E adesso chi difende gli avvocati?
Gli avvocati italiani sono sull’orlo di una crisi di nervi. E non solo per i margini di fatturato sempre più esigui (la media nel 2021 è stata di 18 mila euro all’anno contro i quasi 20 mila del 2013) o per le prospettive di carriera che si assottigliano (nel 2022 hanno detto addio alla Cassa forense 2.650 under 35); compressi come sono in un mercato che vede la concorrenza spietata di 240 mila iscritti all’Albo. No, i legali hanno un problema di convivenza e di condotta. Quasi un professionista su 10, infatti, è sotto procedimento disciplinare (nel 2021 i fascicoli pendenti erano 23.386 con un incremento, rispetto all’anno precedente, del 5,1 per cento). E già questa sarebbe, di per sé, materia di riflessione. Quel che colpisce, tuttavia, è la natura dei capi di incolpazione. Oltre ai procedimenti avviati a seguito di inchieste penali (si va dal peculato all’appropriazione indebita, dalla truffa agli stupefacenti) i 26 consigli distrettuali di disciplina, che hanno preso il posto dei 145 giudici incardinati presso gli Ordini territoriali, si trovano sempre più spesso a giudicare vicende bagatellari, quasi insignificanti.
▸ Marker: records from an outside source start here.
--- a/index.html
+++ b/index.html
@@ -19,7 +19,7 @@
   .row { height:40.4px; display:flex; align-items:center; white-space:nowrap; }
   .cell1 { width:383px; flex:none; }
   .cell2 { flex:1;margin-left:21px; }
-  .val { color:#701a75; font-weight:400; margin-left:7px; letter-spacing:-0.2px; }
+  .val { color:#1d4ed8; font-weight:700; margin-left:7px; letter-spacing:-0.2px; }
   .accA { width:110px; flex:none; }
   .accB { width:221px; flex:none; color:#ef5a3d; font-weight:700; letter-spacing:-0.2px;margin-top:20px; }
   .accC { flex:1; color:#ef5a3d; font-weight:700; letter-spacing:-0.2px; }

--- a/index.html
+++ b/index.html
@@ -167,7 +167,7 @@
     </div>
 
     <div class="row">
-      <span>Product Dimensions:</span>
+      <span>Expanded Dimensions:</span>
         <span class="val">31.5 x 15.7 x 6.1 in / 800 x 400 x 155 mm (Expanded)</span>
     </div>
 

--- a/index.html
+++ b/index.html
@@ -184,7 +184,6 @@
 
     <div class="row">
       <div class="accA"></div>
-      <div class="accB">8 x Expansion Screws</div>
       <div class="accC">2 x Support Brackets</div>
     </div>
È il caso di quel penalista che rischia la sospensione per aver chiamato «ciccione» un corpulento collega che gli aveva sottratto un cliente. C’è poi chi, con «tono canzonatorio», recita il verbale d’accusa, ha definito un altro togato «caro» giocando sul significato tanto di «affettuoso» quanto di «costoso» (essendo il destinatario della frecciatina un professionista incaricato da un Ente pubblico e, quindi, notoriamente ben retribuito). Guai sono arrivati anche a quel legale che, per venire incontro alle richieste dell’assistito di frazionare il pagamento dell’onorario, si è visto condannare per aver ritardato l’emissione del documento contabile. E ancora: chi ha osato definire «carrozzone corporativo» l’Ordine (ma qui siamo quasi all’harakiri...) e chi non ha restituito il fascicolo al cliente. Un legale è poi finito sotto inchiesta per aver dimenticato di depositare un appello e si è giustificato sostenendo di non essere riuscito a recuperare copia della sentenza da lavorare per proporre l’impugnazione. Peccato che gliel’avesse girata via mail (facile dimostrarlo) lo stesso assistito parecchie settimane prima della scadenza.
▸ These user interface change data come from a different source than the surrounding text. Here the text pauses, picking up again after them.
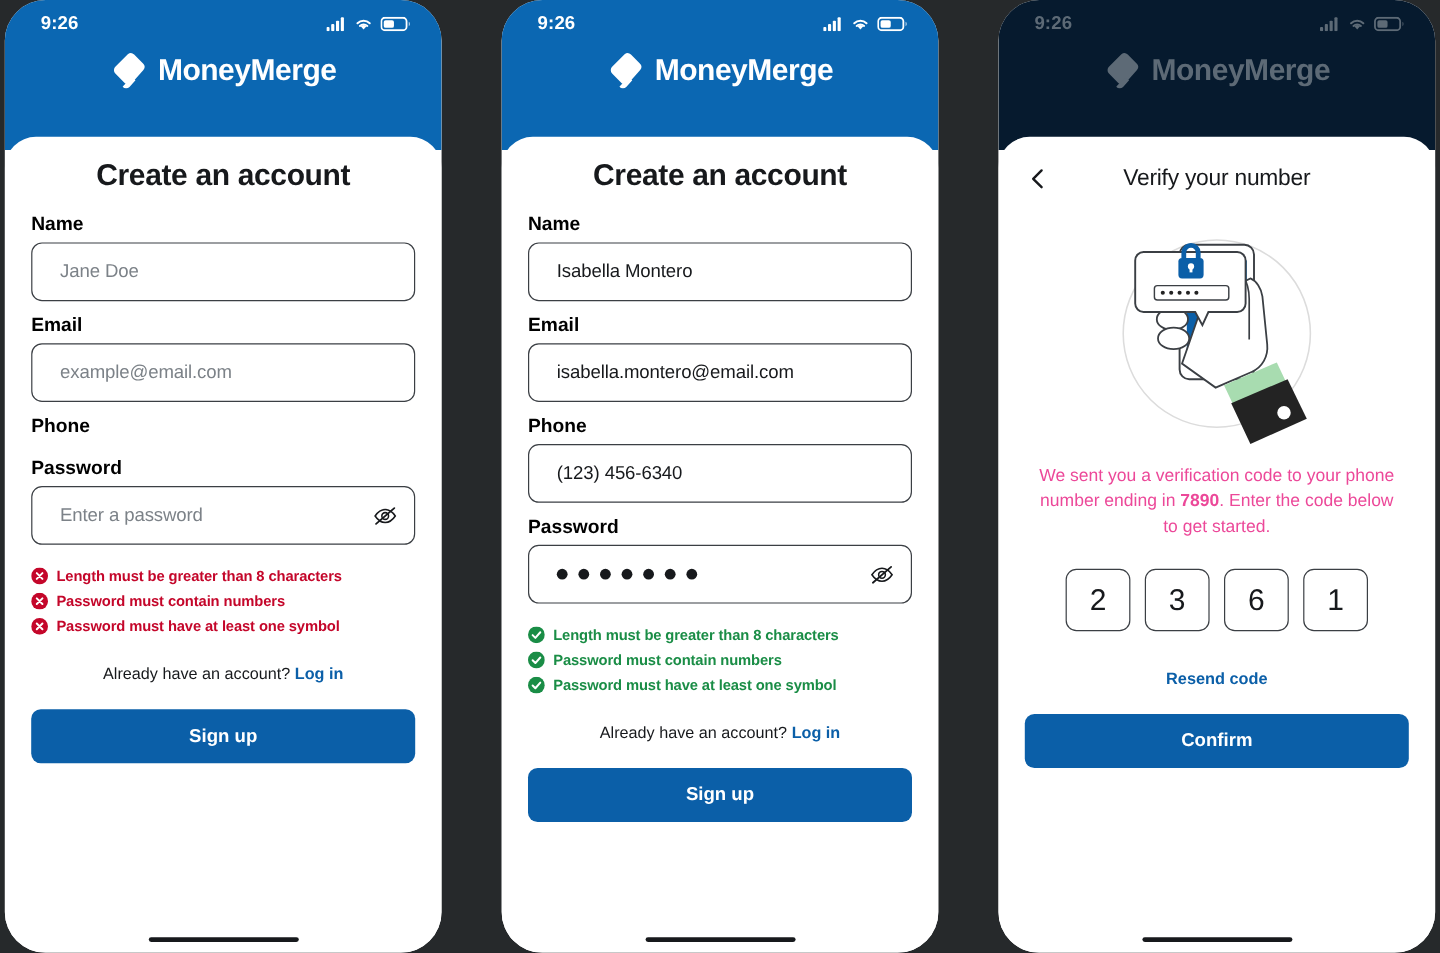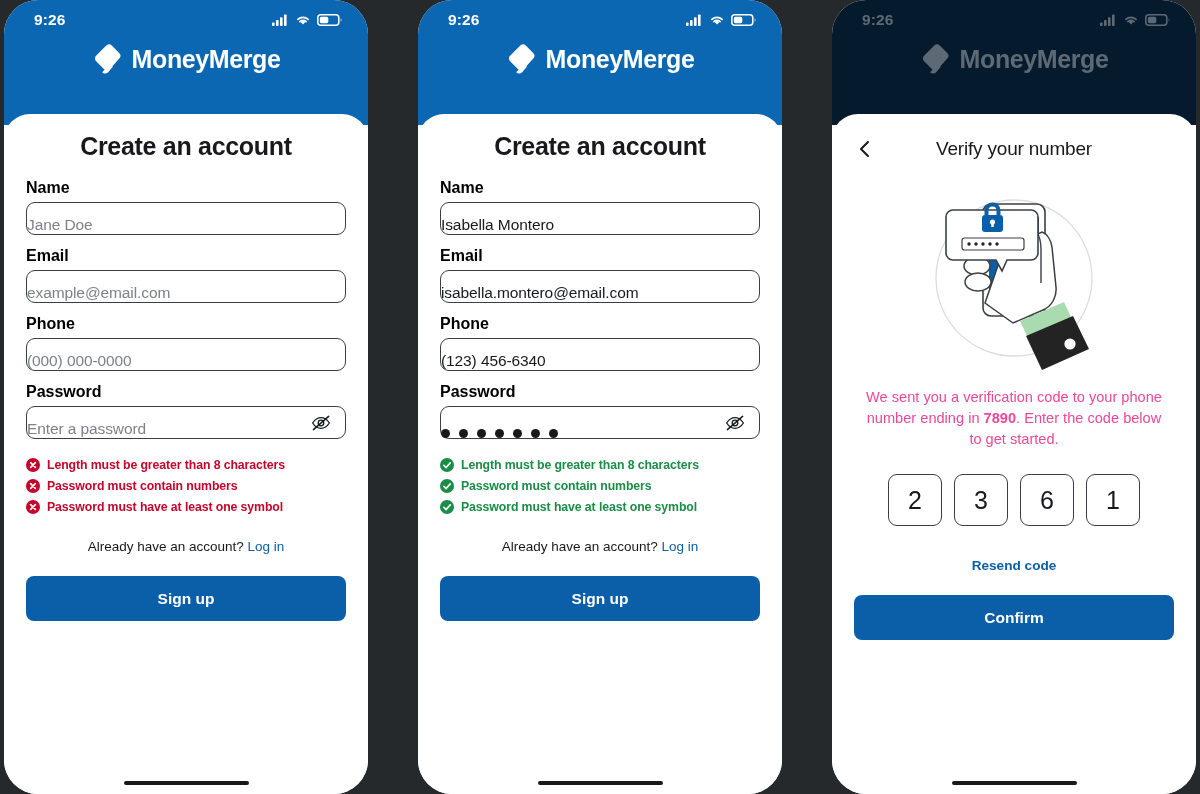--- a/index.html
+++ b/index.html
@@ -106,12 +106,12 @@
     margin-bottom: 5px;
   }
   .input-box {
-    height: 33px;
+    height: 49px;
     border: 1.6px solid #3b3f44;
     border-radius: 9px;
     display: flex;
-    align-items: flex-end;
-    padding: 0 0;
+    align-items: center;
+    padding: 0 23px;
     background: #ffffff;
     position: relative;
   }

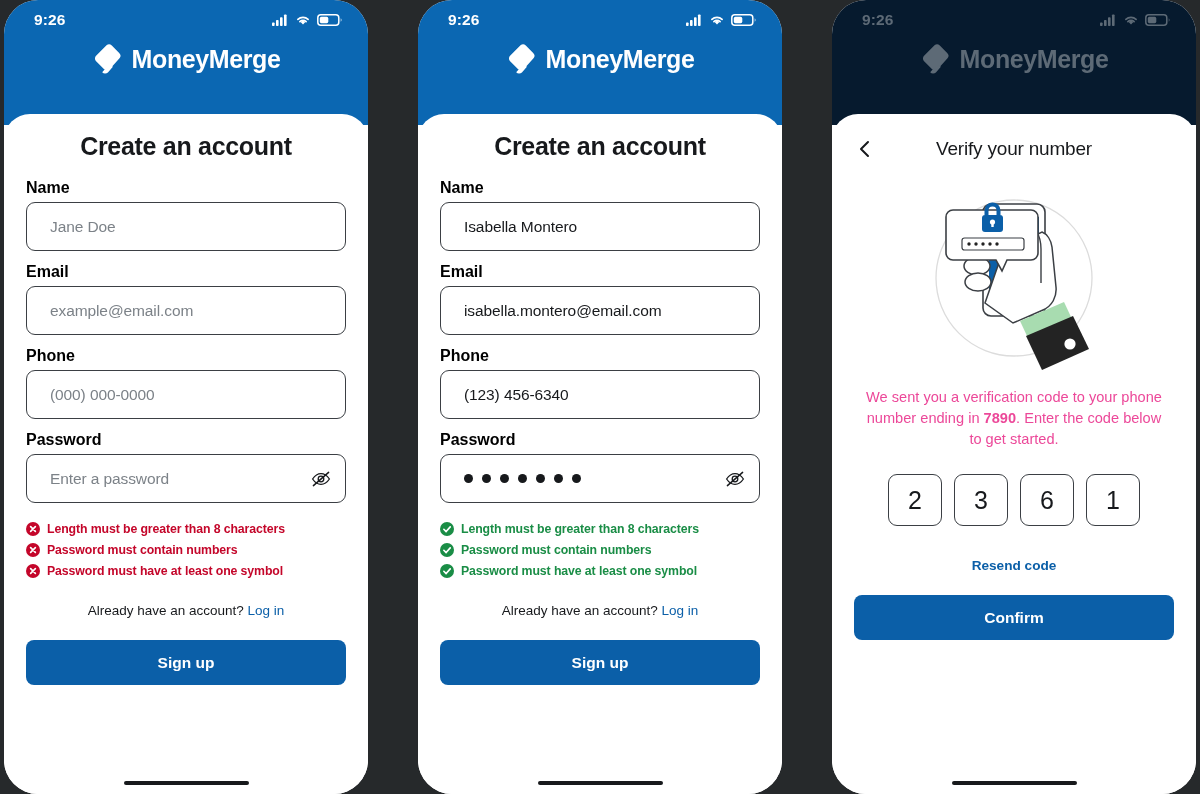--- a/index.html
+++ b/index.html
@@ -309,9 +309,6 @@
 
       <div class="field">
         <div class="field-label">Phone</div>
-        <div class="input-box">
-          <span class="input-text placeholder">(000) 000-0000</span>
-        </div>
       </div>
 
       <div class="field">

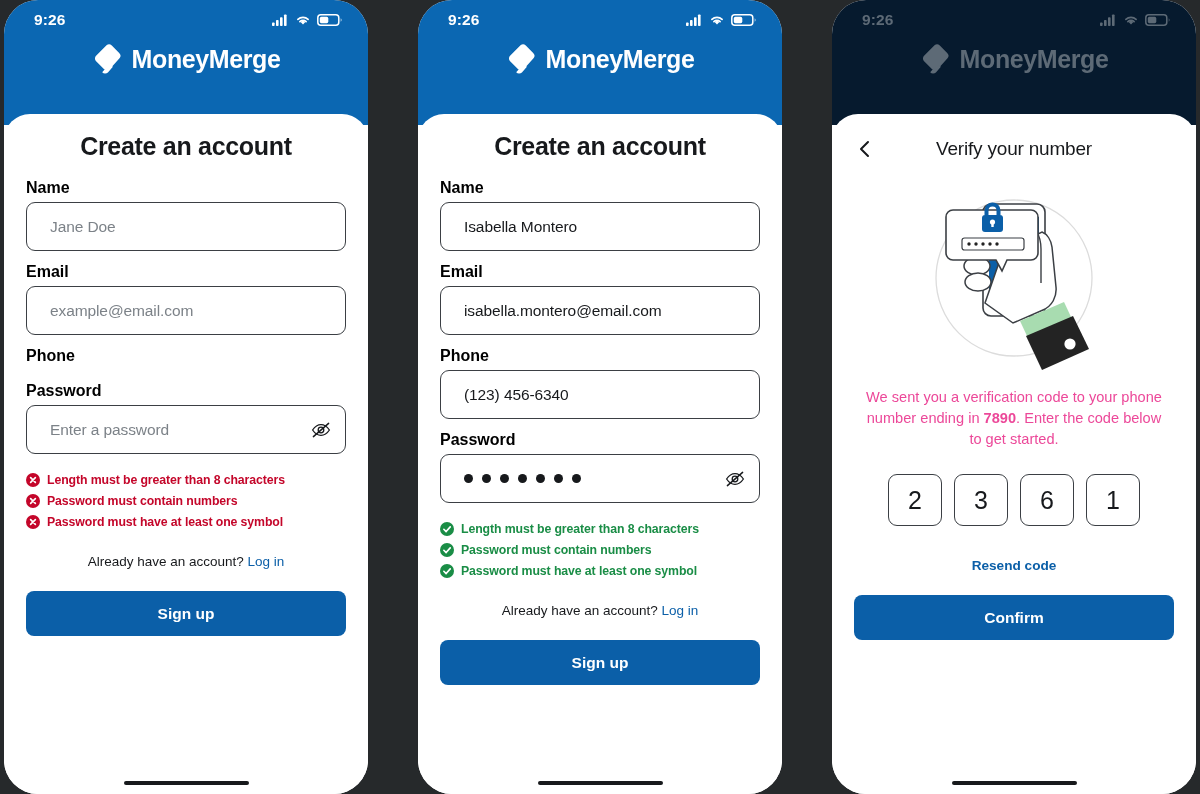--- a/index.html
+++ b/index.html
@@ -165,7 +165,7 @@
   }
   .login-link {
     color: #0b5fa8;
-    font-weight: normal;
+    font-weight: bold;
     text-decoration: none;
   }
   .cta {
E vogliamo parlare del professionista che è stato sanzionato perché, in qualità di arbitro/conciliatore, ha parteggiato per una fazione cui era presumibilmente legato da interessi economici? Oppure di quell’altro a cui è stato contestato di aver intrecciato una «love story» con l’ex compagna di un suo cliente? Significativo anche il capitolo su media e social. Capita sempre più spesso, infatti, che le toghe finiscano davanti ai giudici della categoria per interviste o articoli «sgraditi». O, addirittura, come capitato all’avvocata Alessandra Demichelis del Foro di Torino, a cui è stata irrogata una sospensione di 15 mesi, per aver aperto una pagina Instagram dal titolo «Dc Legalshow». «Hanno voluto infliggermi una sanzione esemplare» spiega a Panorama, «ma non mi arrendo: ho già presentato ricorso». «È assolutamente incomprensibile la proporzione della mia pena: ci sono colleghi, macchiatisi di gravi reati, che sono stati sospesi per un paio di mesi. E io, per delle foto sui social, dovrei star ferma oltre un anno?». Il suo difensore, il professor Carlo Taormina, è tranchant. «Sembra di stare nell’Ottocento», dice al nostro giornale. «Il codice deontologico è fatto di norme fumose, moraleggianti. Si parla di decoro e di comportamento adeguato anche al di fuori della professione. E poi la normativa di riferimento», conclude, «soffre di una fortissima discrezionalità che consente a una commissione di giudicare fatti analoghi in modi completamente diversi. L’esatto contrario del diritto».
Sulla stessa lunghezza d’onda l’avvocato Alexandro Maria Tirelli, presidente delle Camere penali del diritto europeo e internazionale. «I consigli distrettuali di disciplina sono diventati come dei tribunali dell’Inquisizione dove il potere dei rapporti personali e delle correnti di appartenenza sovrasta e annichilisce qualsiasi parvenza di correttezza e di legittimità istituzionale. Il governo dovrebbe abolirli», attacca. Secondo Tirelli, «sono stati attivati procedimenti penali per colpire il portafoglio clienti di avvocati molto noti che si sono visti “derubati” letteralmente dei propri assistiti, alcuni dei quali sono poi finiti nell’orbita dei giudici della disciplinare». E adesso chi difende i difensori?